Today, processors are too fast, compiler writers knows the intimate details of operand instructions to make every thing work, considering that there is pipe-lining, core processors, acres of RAM, remember, with a 80386 processor, there would be 4Mb RAM and if you're lucky, 8Mb was considered superior!!
The paradigm has shifted, it was about squeezing every byte out of compiled code, now it is more on programmer productivity and getting the release out the door much sooner.
The above I have stated the nature of the processor, and compilers, I was talking about the Intel 80x86 processor family, Borland/Microsoft compilers.
Hope this helps,
Best regards,
Tom.
If you can easily see that two different code sequences produce identical results, without making assumptions about the data other than what's present in the code, then the compiler can too, and generally will.
It's only when the transformation from one to the other is highly non-obvious or requires assuming something that you may know to be true but the compiler has no way to infer (eg. that an operation cannot overflow or that two pointers will never alias, even though they aren't declared with the restrict keyword) that you should spend time thinking about these things. Even then, the best thing to do is usually to find a way to inform the compiler about the assumptions that it can make.
If you do find specific cases where the compiler misses simple transformations, 99% of the time you should just file a bug against the compiler and get on with working on more important things.
Keeping the fact that memory is the new disk in mind will likely improve your performance far more than applying any of those micro-optimizations.
For a slightly more pragmatic take on the question of ++i vs. i++ (at least in a C++ context) see http://llvm.org/docs/CodingStandards.html#micro_preincrement.
If Chris Lattner says it, I've got to pay attention. ;-)
You would do better to consider every program you write primarily as a language in which you communicate your ideas, intentions and reasoning to other human beings who will have to bug-fix, reuse and understand it.
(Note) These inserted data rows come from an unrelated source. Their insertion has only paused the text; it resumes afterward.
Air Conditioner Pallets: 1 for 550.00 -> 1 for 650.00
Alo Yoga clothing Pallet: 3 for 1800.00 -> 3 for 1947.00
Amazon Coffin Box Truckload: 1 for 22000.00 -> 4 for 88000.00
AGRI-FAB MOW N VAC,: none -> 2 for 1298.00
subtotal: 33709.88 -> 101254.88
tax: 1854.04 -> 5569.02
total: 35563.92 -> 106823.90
They will spend more time on decoding garbled code than any compiler or runtime system will do executing it.
To summarise, say what you mean in the clearest way, using the common idioms of the language in question.
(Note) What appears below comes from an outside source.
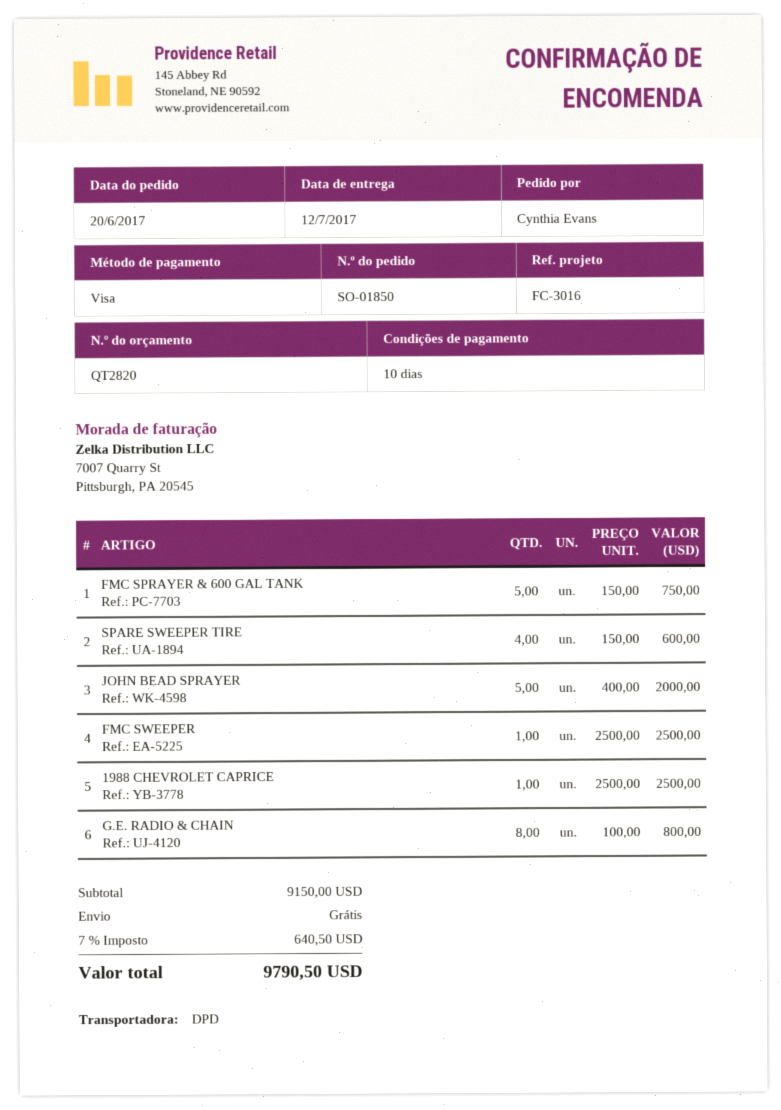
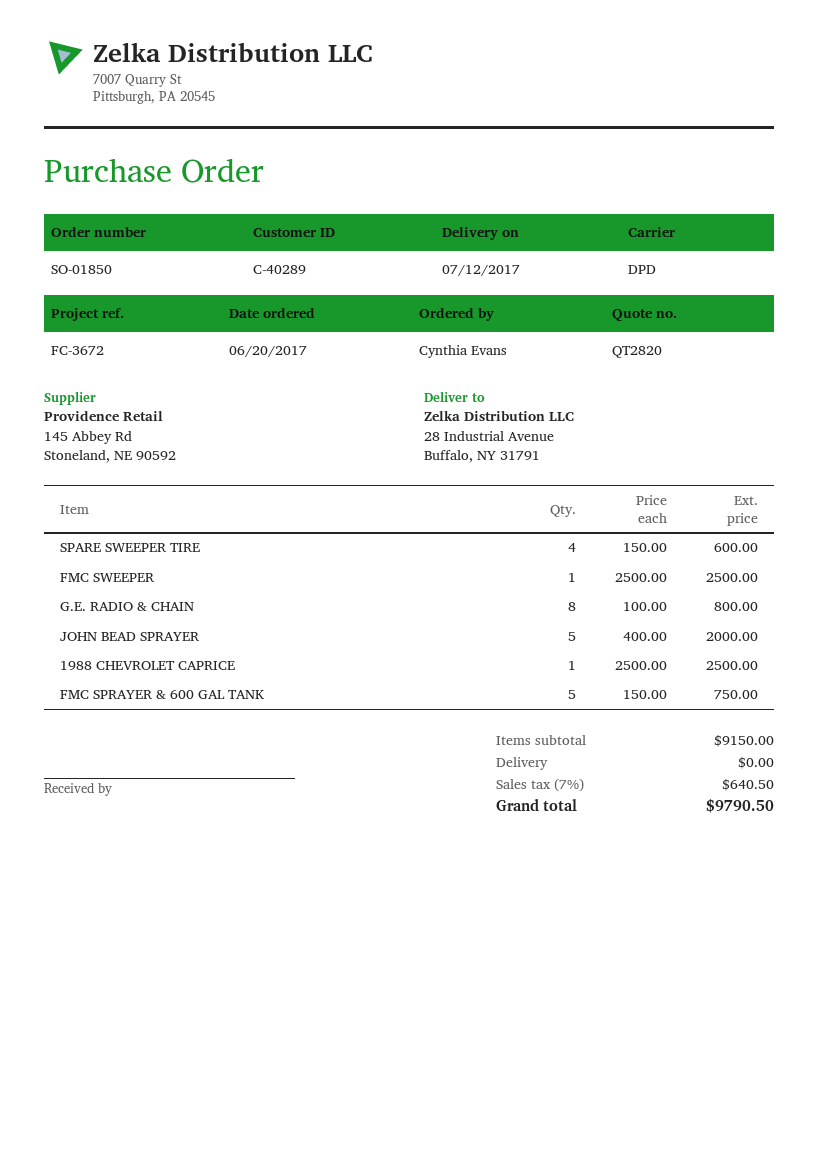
reference: FC-3016 -> FC-3672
For these specific examples in C, for(;;) is the idiom for an infinite loop and "i++" is the usual idiom for "add one to i" unless you use the value in an expression, in which case it depends whether the value with the clearest meaning is the one before or after the increment.
Here's real optimization, in my experience.
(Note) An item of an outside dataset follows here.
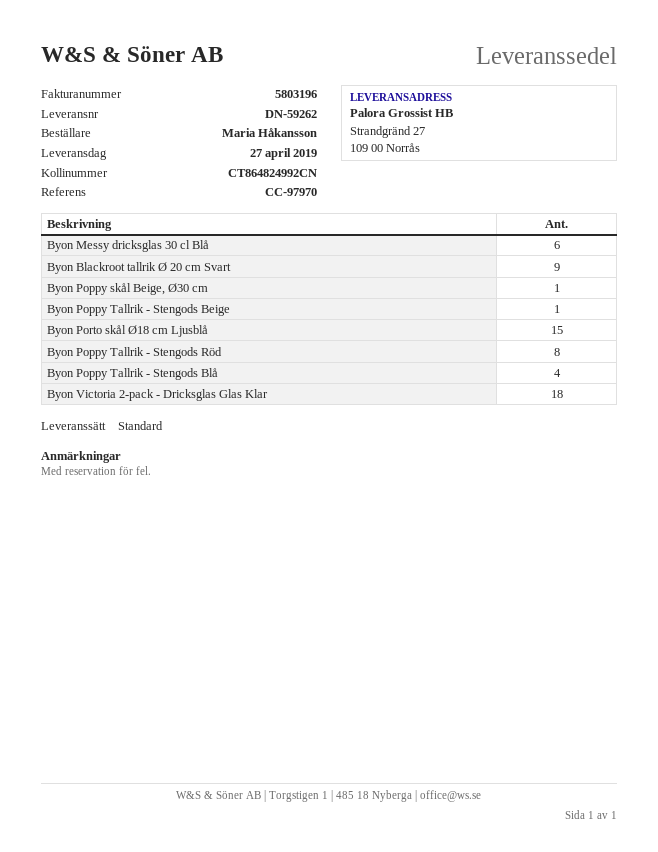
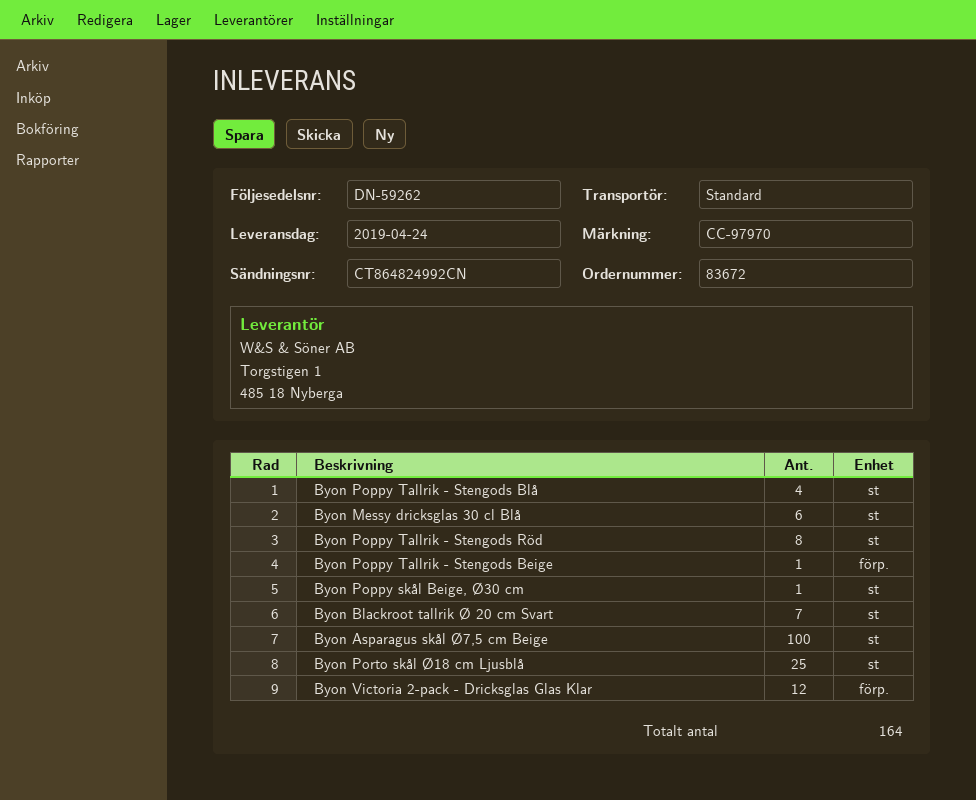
delivery date: 2019-04-27 -> 2019-04-24
Byon Blackroot tallrik Ø 20 cm Svart: 9 -> 7
Byon Porto skål Ø18 cm Ljusblå: 15 -> 25
Byon Victoria 2-pack - Dricksglas Glas Klar: 18 -> 12
Byon Asparagus skål Ø7,5 cm Beige: none -> 100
Someone on SO once remarked that micro-optimization was like "getting a haircut to lose weight". On American TV there is a show called "The Biggest Loser" where obese people compete to lose weight. If they were able to get their body weight down to a few grams, then getting a haircut would help.
Maybe that's overstating the analogy to micro-optimization, because I have seen (and written) code where micro-optimization actually did make a difference, but when starting off there is a lot more to be gained by simply not solving problems you don't have.
x ^= y
y ^= x
x ^= y
++i should be prefered over i++ for situations where you don't use the return value because it better represents the semantics of what you are trying to do (increment i) rather than any possible optimisation (it might be slightly faster, and is probably not worse).
Generally, loops that count towards zero are faster than loops that count towards some other number. I can imagine a situation where the compiler can't make this optimization for you, but you can make it yourself.
Say that you have and array of length x, where x is some very big number, and that you need to perform some operation on each element of x. Further, let's say that you don't care what order these operations occur in. You might do this...
int i;
for (i = 0; i < x; i++)
doStuff(array[i]);
But, you could get a little optimization by doing it this way instead -
int i;
for (i = x-1; i != 0; i--)
{
doStuff(array[i]);
}
doStuff(array[0]);
The compiler doesn't do it for you because it can't assume that order is unimportant.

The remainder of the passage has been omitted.